**Task item:** Show all lines below holding the string "shipping".

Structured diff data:
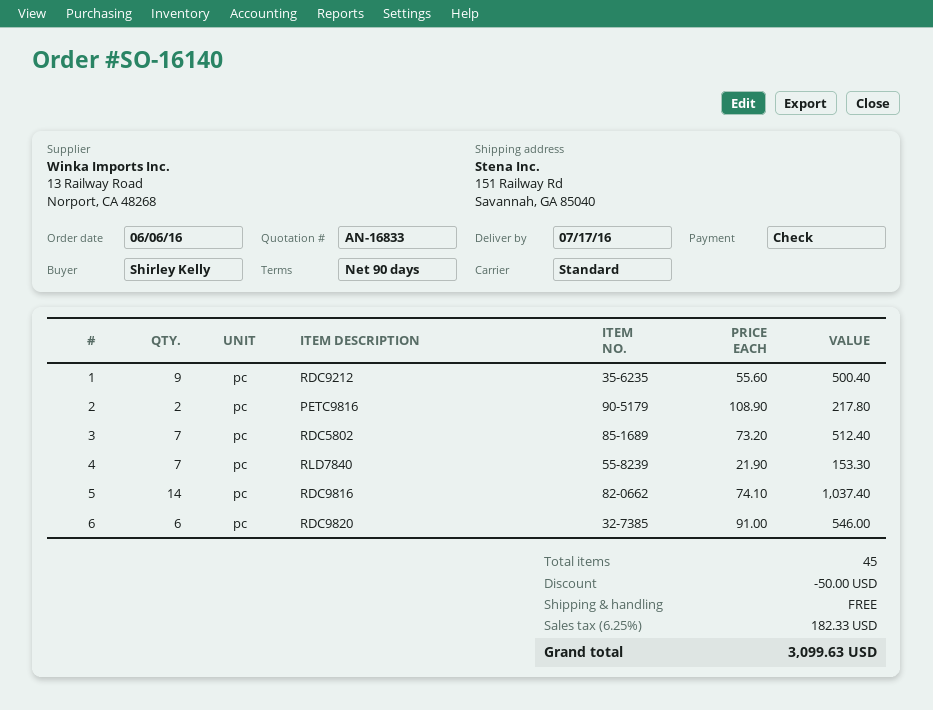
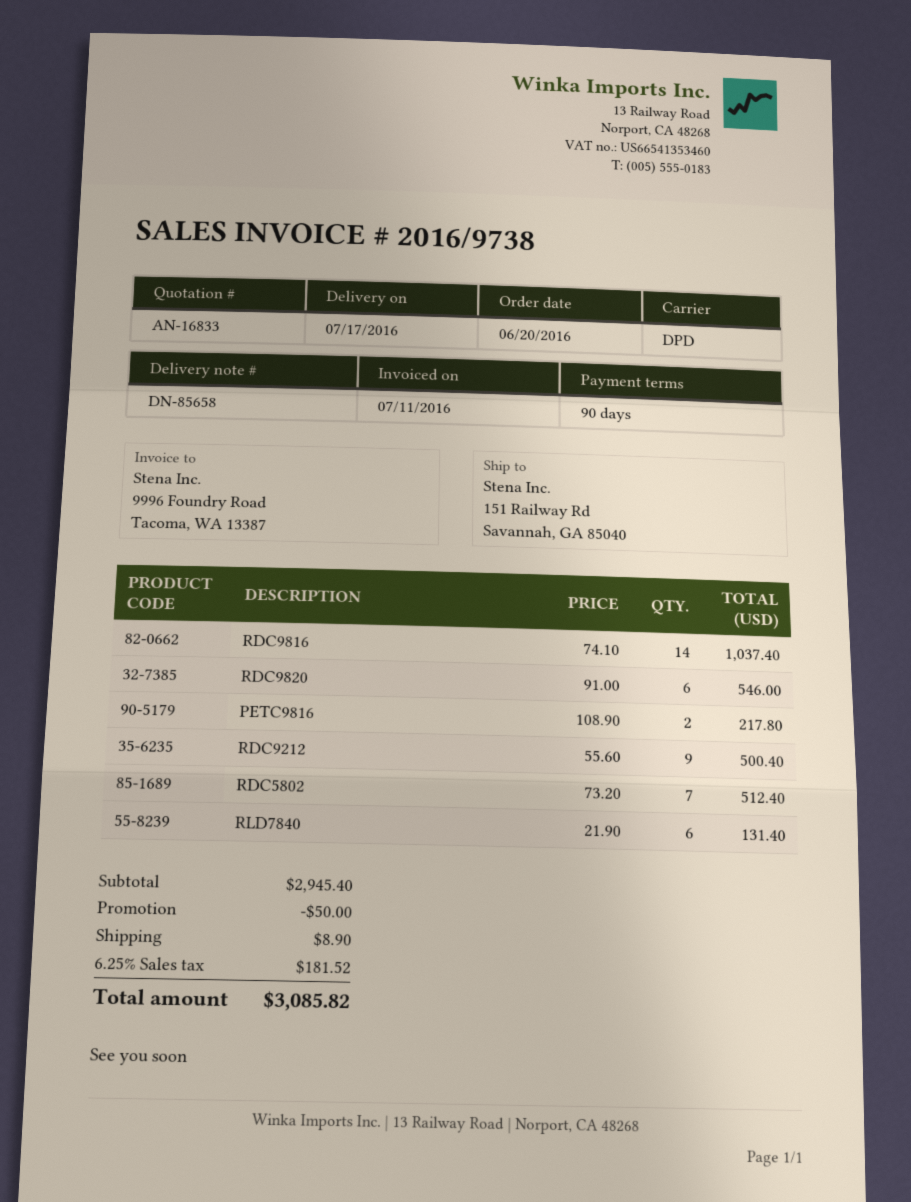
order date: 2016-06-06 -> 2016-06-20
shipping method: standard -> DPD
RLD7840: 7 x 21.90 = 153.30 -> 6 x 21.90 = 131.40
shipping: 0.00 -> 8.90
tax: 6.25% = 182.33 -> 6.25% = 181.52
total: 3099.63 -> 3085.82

**Output of the exercise:**
shipping method: standard -> DPD
shipping: 0.00 -> 8.90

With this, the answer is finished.